> **EXERCISE BRIEF**
Please repeat the records exactly. The pictures are to be left out.

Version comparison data
───

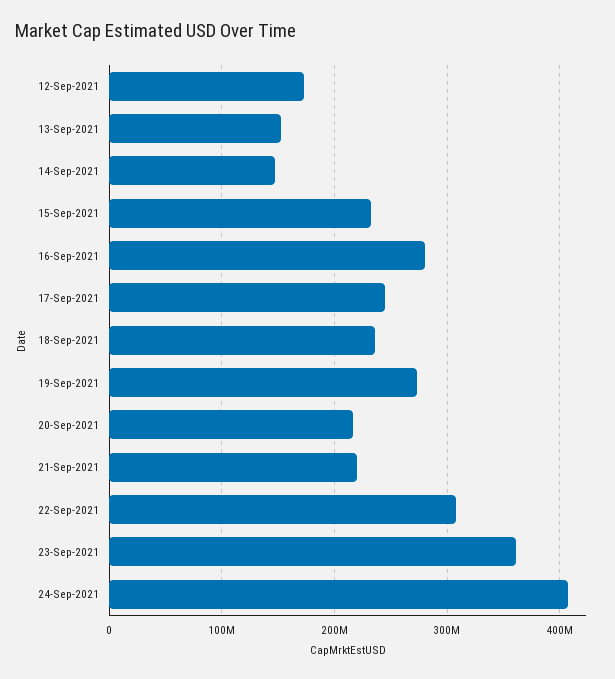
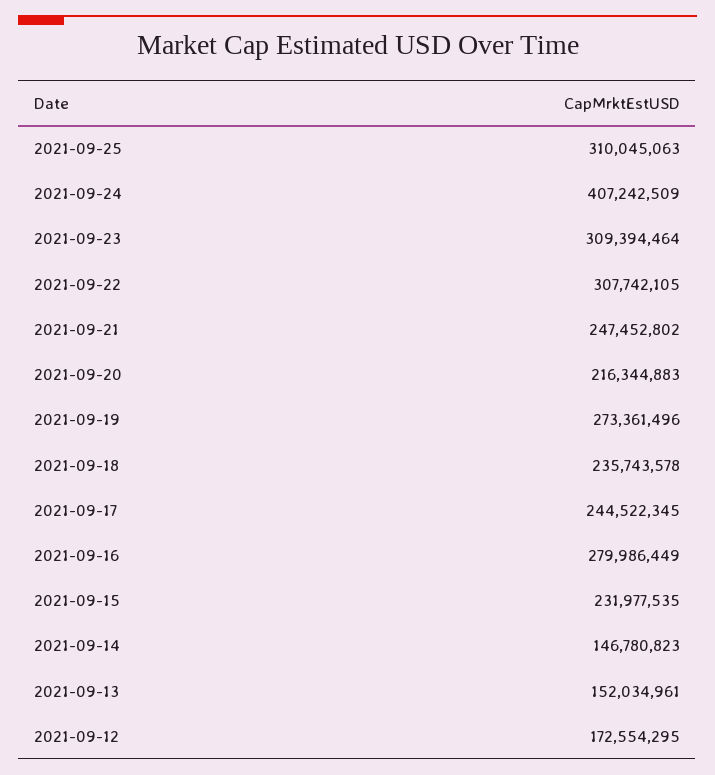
21-Sep-2021: 220000000 -> 247452802
23-Sep-2021: 360000000 -> 309394464
2021-09-25: none -> 310045063

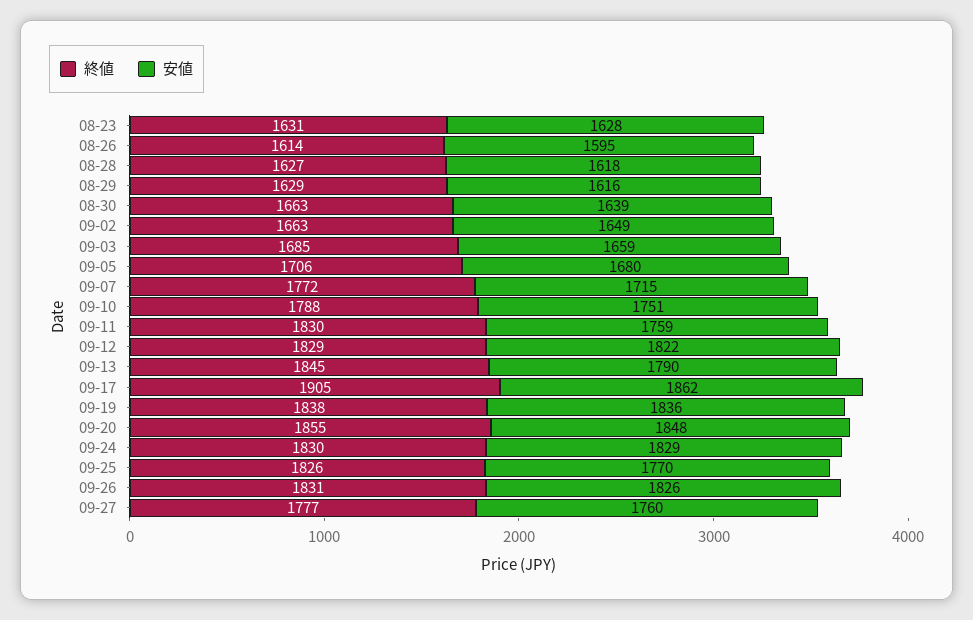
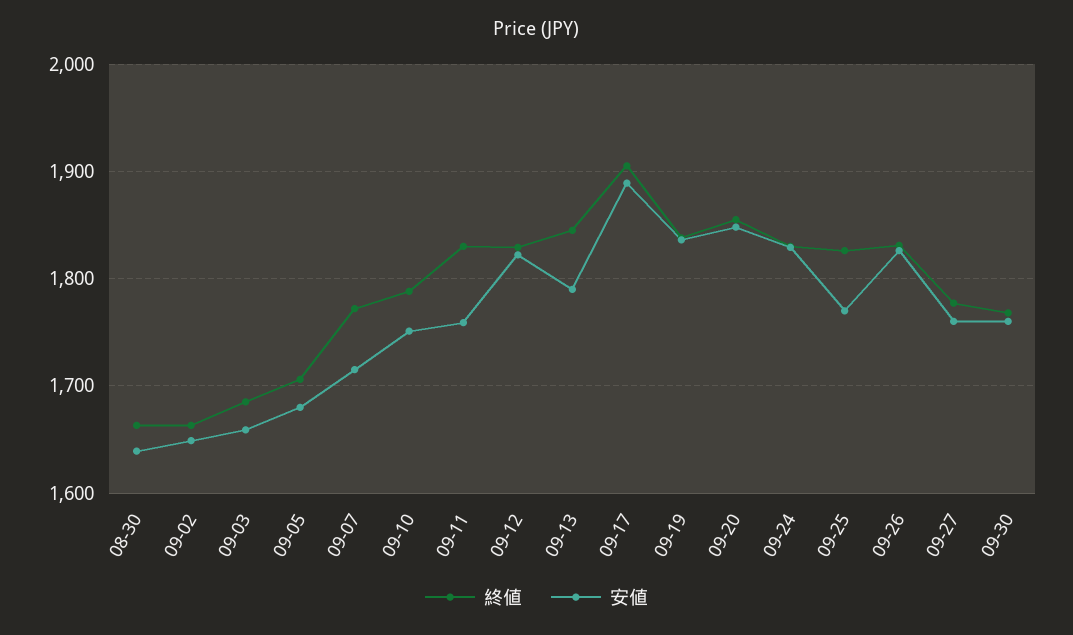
終値, 08-23: 1631 -> none
安値, 08-23: 1628 -> none
終値, 08-26: 1614 -> none
安値, 08-26: 1595 -> none
終値, 08-28: 1627 -> none
安値, 08-28: 1618 -> none
終値, 08-29: 1629 -> none
安値, 08-29: 1616 -> none
安値, 09-17: 1862 -> 1890
終値, 09-30: none -> 1770
安値, 09-30: none -> 1760

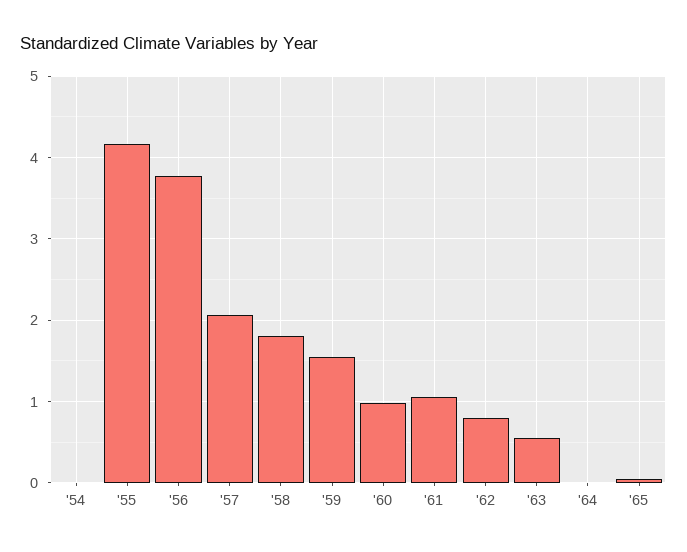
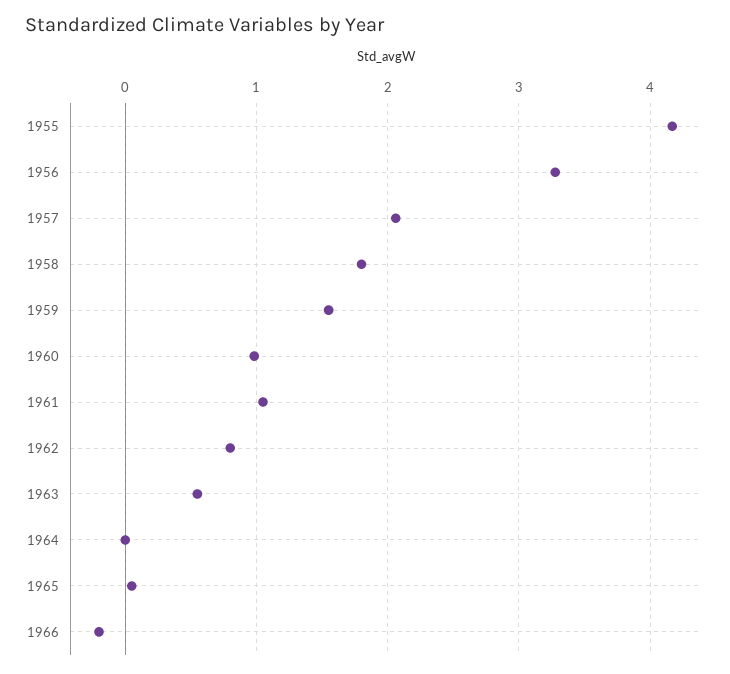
'54: 0 -> none
'56: 3.8 -> 3.3
1966: none -> -0.2

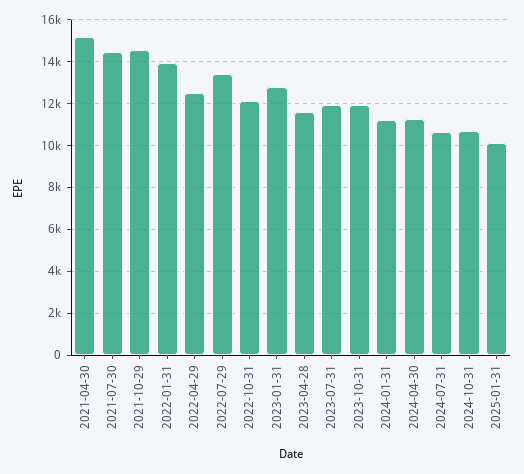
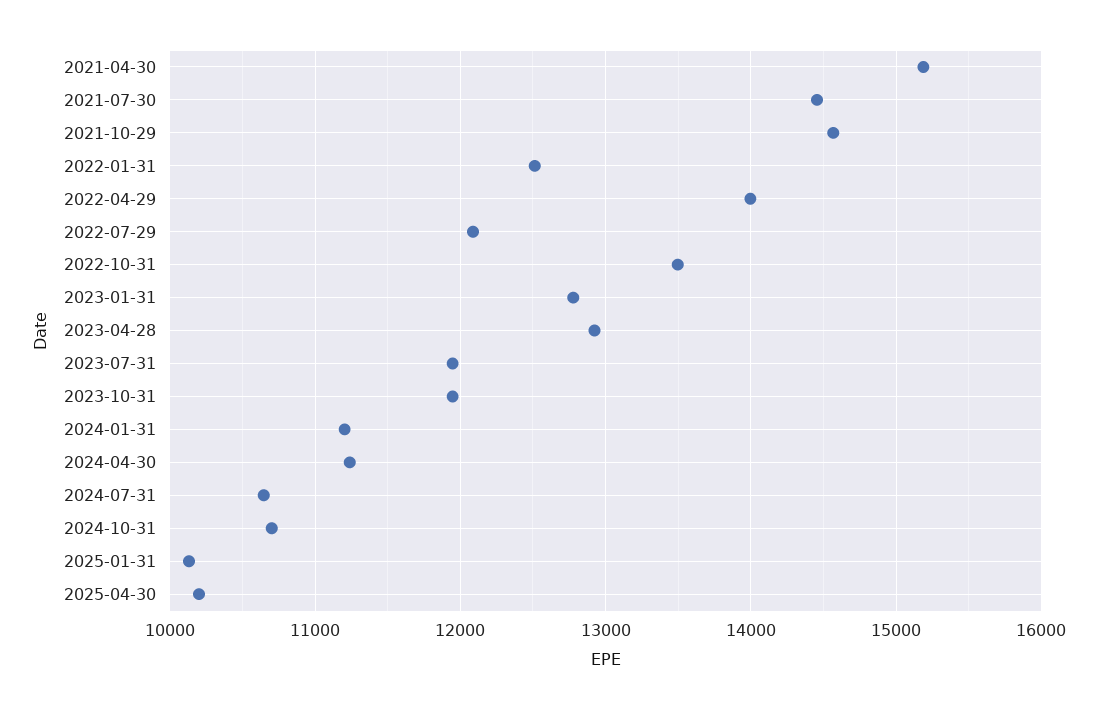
2022-01-31: 14000 -> 12500
2022-04-29: 12500 -> 14000
2022-07-29: 13500 -> 12100
2022-10-31: 12000 -> 13500
2023-04-28: 11500 -> 12900
2025-04-30: none -> 10200

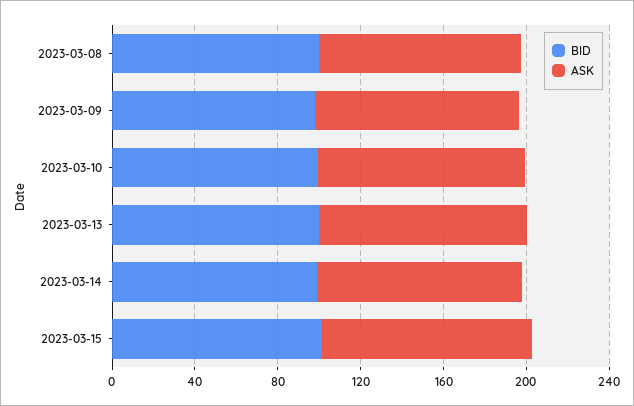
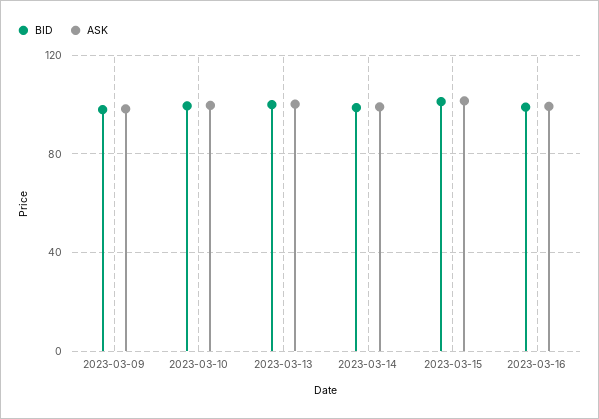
BID, 2023-03-08: 100 -> none
ASK, 2023-03-08: 100 -> none
BID, 2023-03-16: none -> 100
ASK, 2023-03-16: none -> 100

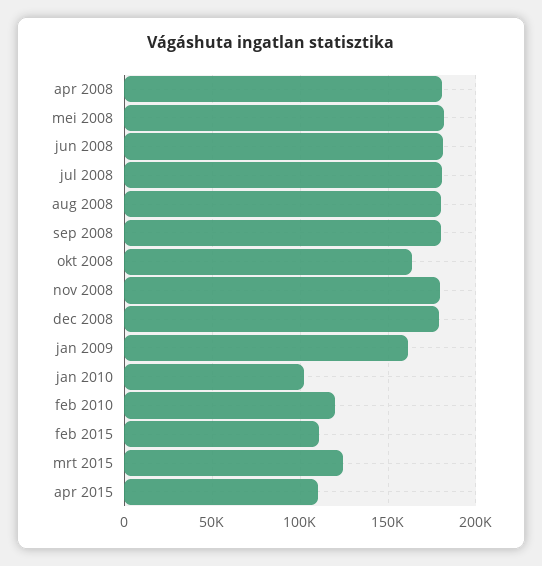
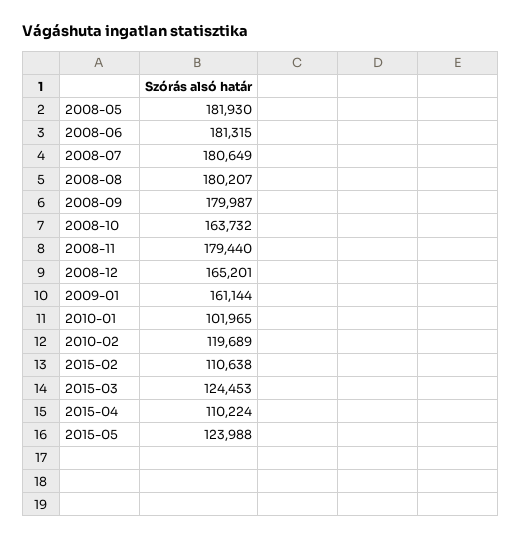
apr 2008: 180000 -> none
dec 2008: 180000 -> 165201
2015-05: none -> 123988

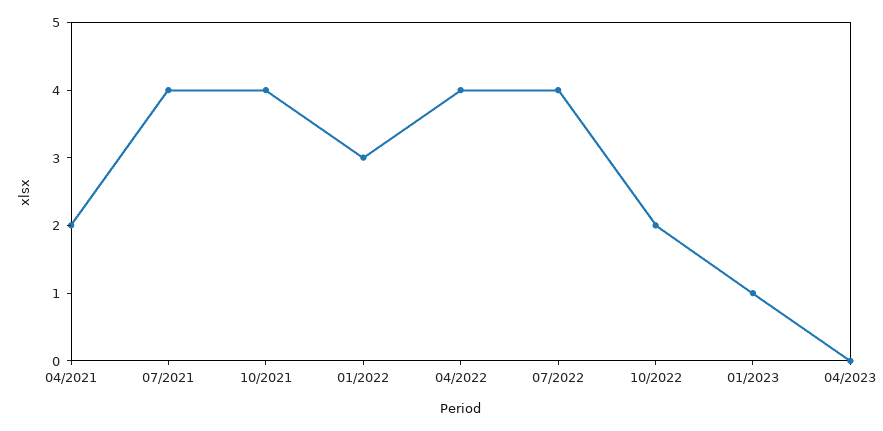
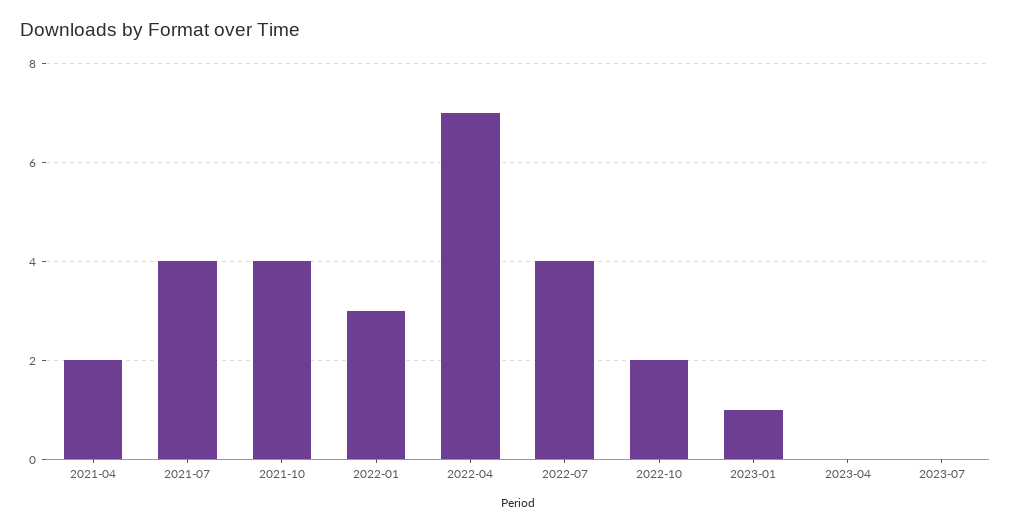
04/2022: 4 -> 7
2023-07: none -> 0

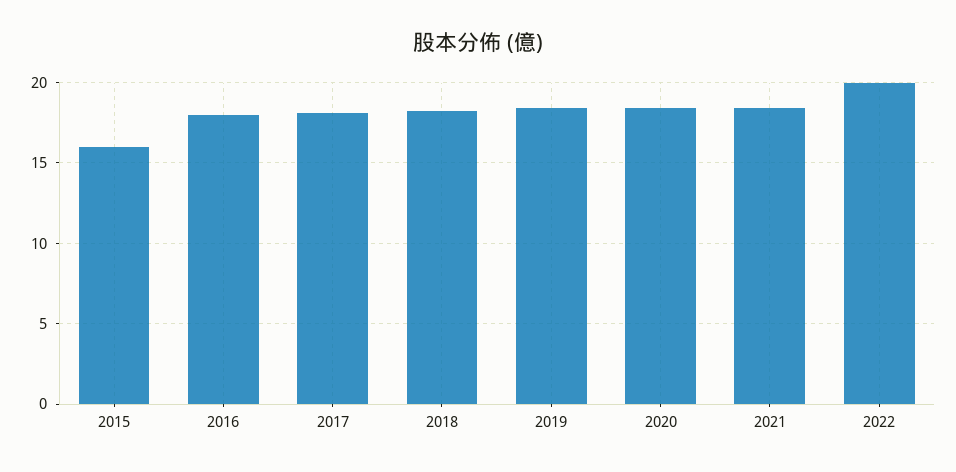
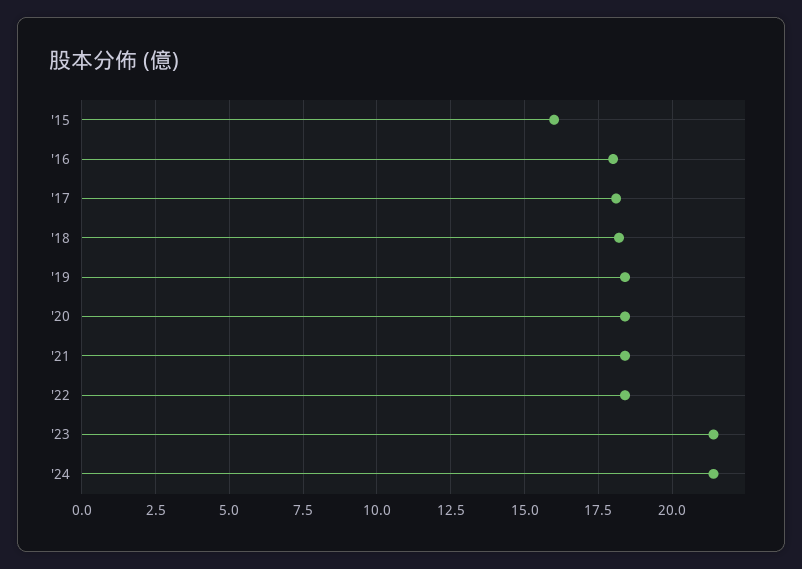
2022: 20 -> 18.5
'23: none -> 21.5
'24: none -> 21.5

───

> **EXERCISE RESPONSE**
21-Sep-2021: 220000000 -> 247452802
23-Sep-2021: 360000000 -> 309394464
2021-09-25: none -> 310045063

終値, 08-23: 1631 -> none
安値, 08-23: 1628 -> none
終値, 08-26: 1614 -> none
安値, 08-26: 1595 -> none
終値, 08-28: 1627 -> none
安値, 08-28: 1618 -> none
終値, 08-29: 1629 -> none
安値, 08-29: 1616 -> none
安値, 09-17: 1862 -> 1890
終値, 09-30: none -> 1770
安値, 09-30: none -> 1760

'54: 0 -> none
'56: 3.8 -> 3.3
1966: none -> -0.2

2022-01-31: 14000 -> 12500
2022-04-29: 12500 -> 14000
2022-07-29: 13500 -> 12100
2022-10-31: 12000 -> 13500
2023-04-28: 11500 -> 12900
2025-04-30: none -> 10200

BID, 2023-03-08: 100 -> none
ASK, 2023-03-08: 100 -> none
BID, 2023-03-16: none -> 100
ASK, 2023-03-16: none -> 100

apr 2008: 180000 -> none
dec 2008: 180000 -> 165201
2015-05: none -> 123988

04/2022: 4 -> 7
2023-07: none -> 0

2022: 20 -> 18.5
'23: none -> 21.5
'24: none -> 21.5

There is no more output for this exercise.